2.15 Missing Values (NA)

So far, we have been working with the ideal case that the vector is fully observed without any missing values. However, in most applications, you may encounter the situation, where some values like NA or a large value 999, which represent missingness in the data set for certain variables, and such values can be resulted from one of the below situations:

  1. the observer fails to record the data, meaning the value is not available at the given position of a vector or a data frame, or
  2. the data is impossible or undefined, meaning the value is resulted from an error or logical contradiction, such as dividing by 0.

In two scenarios, R uses a) NA, indicating they are not available, and b) NaN, indicating they are not a number to present those values, respectively. Let’s see the following example.

a <- 1:10
a[11]
#> [1] NA

Here, you have defined a as a length-10 numeric vector with 10 values in it. If you try to access the 11-th element of a, it is not available, hence you will see NA as the result.

Sometimes, the values of some elements in a vector are missing, then you can use NA for these elements. Here is an example containing NAs as some values.
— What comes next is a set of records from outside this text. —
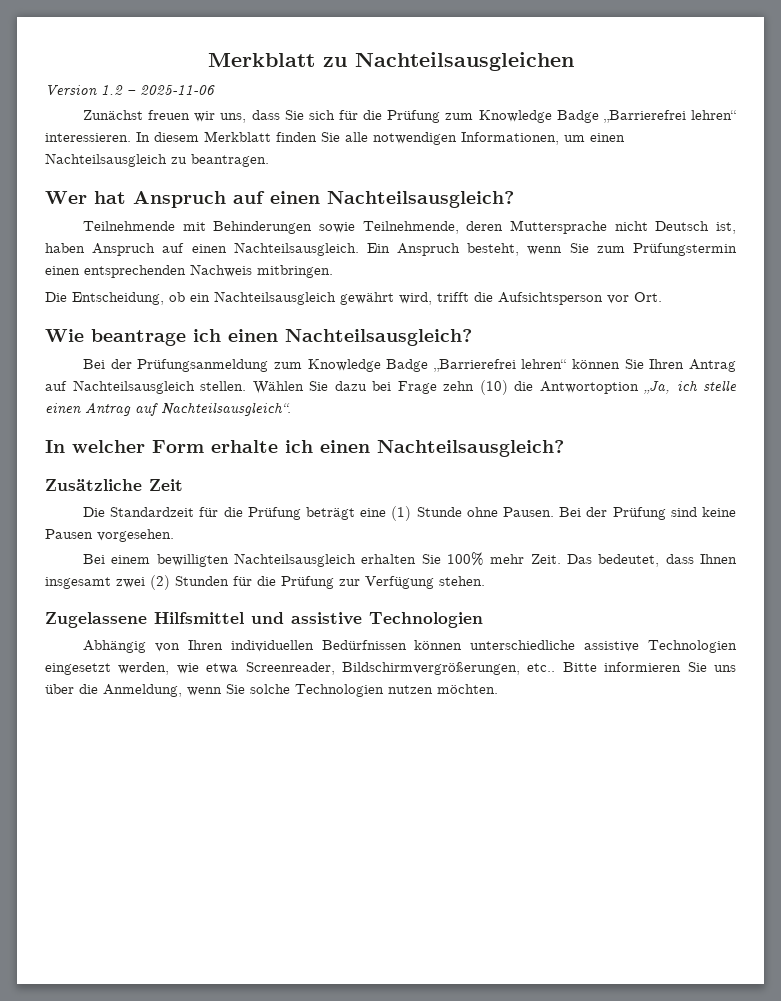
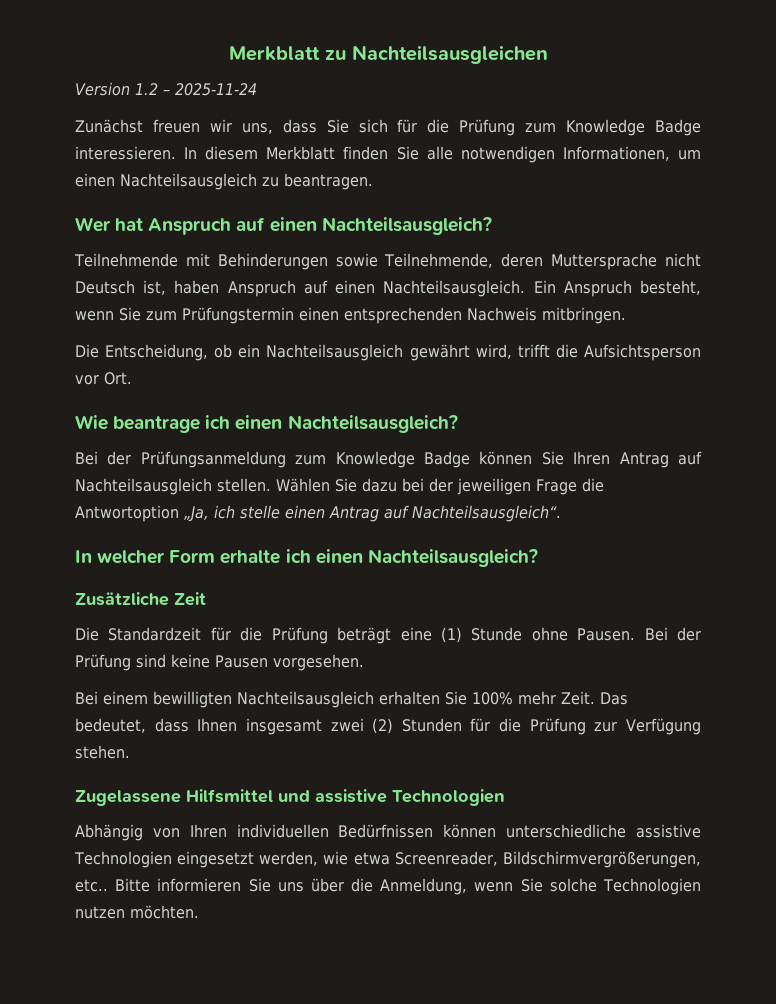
- Version 1.2 – 2025-11-06
+ Version 1.2 – 2025-11-24
- Zunächst freuen wir uns, dass Sie sich für die Prüfung zum Knowledge Badge „Barrierefrei lehren“ interessieren.
+ Zunächst freuen wir uns, dass Sie sich für die Prüfung zum Knowledge Badge interessieren.
- Bei der Prüfungsanmeldung zum Knowledge Badge „Barrierefrei lehren“ können Sie Ihren Antrag auf Nachteilsausgleich stellen.
+ Bei der Prüfungsanmeldung zum Knowledge Badge können Sie Ihren Antrag auf Nachteilsausgleich stellen.
- Wählen Sie dazu bei Frage zehn (10) die Antwortoption „Ja, ich stelle einen Antrag auf Nachteilsausgleich“.
+ Wählen Sie dazu bei der jeweiligen Frage die Antwortoption „Ja, ich stelle einen Antrag auf Nachteilsausgleich“.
If you want to get values of the 2nd and 4th elements in b, you will get NA NA as the result.

b <- c(1, NA, 2, NA, 3)
b
#> [1]  1 NA  2 NA  3
b[c(2,4)]
#> [1] NA NA

Let’s see another example.

b <- 0/0

If you look at the environment panel, you will see that b has a value of NaN, because arithmetically you cannot divide a number by 0.

c <- c(NA, NA)
class(b)
#> [1] "numeric"
typeof(b)
#> [1] "double"
class(c)
#> [1] "logical"
typeof(c)
#> [1] "logical"

By running the above codes, you can notice that NA is stored as a logical type, whereas NaN is stored as a numeric type.

Now you have had a basic understanding of NA and NaN. In the following parts of this section, we want to introduce several properties of them. Let’s start with the fact that NA is contagious.

2.15.1 NA and NaN are contagious

a. NA

NA implies that the underlying value is not available, in other words, there is uncertainty with the value. As a result, for most operations associated with NA, the results will also be NA, showing that NA is contagious.

y <- NA
y + 3
#> [1] NA
y == 3
#> [1] NA

As you can see here, y is NA, indicating the value of y is not available. When you try to do operations like y + 3 or y == 3, the answers are clearly not available as well, hence both taking the value NA.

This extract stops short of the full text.